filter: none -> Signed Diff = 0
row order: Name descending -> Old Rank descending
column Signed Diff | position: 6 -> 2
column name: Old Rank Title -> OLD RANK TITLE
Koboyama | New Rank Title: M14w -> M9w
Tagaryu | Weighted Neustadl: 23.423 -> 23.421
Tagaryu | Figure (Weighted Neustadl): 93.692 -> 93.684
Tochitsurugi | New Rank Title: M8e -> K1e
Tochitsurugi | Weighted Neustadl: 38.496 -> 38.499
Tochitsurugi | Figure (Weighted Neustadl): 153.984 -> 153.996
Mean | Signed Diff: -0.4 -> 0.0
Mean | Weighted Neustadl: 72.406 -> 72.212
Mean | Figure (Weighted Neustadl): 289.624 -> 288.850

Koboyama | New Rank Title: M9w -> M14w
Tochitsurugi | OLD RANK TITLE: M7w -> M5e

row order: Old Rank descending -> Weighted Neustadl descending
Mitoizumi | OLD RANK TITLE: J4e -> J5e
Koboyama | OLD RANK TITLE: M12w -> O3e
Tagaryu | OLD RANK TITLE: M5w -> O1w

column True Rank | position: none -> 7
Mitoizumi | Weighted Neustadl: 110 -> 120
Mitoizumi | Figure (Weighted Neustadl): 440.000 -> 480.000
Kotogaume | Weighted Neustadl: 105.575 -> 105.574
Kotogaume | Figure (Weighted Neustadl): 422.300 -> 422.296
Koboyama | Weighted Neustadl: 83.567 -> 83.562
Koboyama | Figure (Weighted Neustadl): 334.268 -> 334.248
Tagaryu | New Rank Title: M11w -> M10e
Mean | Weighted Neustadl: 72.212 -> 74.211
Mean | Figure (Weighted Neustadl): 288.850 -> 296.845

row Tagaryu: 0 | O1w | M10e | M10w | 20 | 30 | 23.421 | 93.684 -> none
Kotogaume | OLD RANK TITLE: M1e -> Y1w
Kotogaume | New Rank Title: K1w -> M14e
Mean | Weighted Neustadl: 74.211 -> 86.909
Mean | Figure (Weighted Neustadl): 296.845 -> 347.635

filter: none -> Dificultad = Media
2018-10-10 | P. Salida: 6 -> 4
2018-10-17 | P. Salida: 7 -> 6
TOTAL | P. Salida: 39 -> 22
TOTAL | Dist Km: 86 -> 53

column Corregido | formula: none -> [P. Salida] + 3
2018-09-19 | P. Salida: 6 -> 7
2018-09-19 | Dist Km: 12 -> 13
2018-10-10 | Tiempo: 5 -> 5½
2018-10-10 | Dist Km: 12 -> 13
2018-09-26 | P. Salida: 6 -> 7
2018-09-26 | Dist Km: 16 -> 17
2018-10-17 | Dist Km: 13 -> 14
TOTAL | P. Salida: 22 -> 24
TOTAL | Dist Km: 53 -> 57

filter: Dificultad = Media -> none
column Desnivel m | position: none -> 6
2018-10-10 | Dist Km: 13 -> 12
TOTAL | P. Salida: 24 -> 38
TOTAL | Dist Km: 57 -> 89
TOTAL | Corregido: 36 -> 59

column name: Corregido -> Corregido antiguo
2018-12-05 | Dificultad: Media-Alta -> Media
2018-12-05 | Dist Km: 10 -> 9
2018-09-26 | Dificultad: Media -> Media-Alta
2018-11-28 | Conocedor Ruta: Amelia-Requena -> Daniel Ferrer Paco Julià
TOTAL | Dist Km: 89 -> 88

**Work order:**
Your task is to show every line of the listing above containing "Mean".

**Answer to the problem:**
Mean | Signed Diff: -0.4 -> 0.0
Mean | Weighted Neustadl: 72.406 -> 72.212
Mean | Figure (Weighted Neustadl): 289.624 -> 288.850
Mean | Weighted Neustadl: 72.212 -> 74.211
Mean | Figure (Weighted Neustadl): 288.850 -> 296.845
Mean | Weighted Neustadl: 74.211 -> 86.909
Mean | Figure (Weighted Neustadl): 296.845 -> 347.635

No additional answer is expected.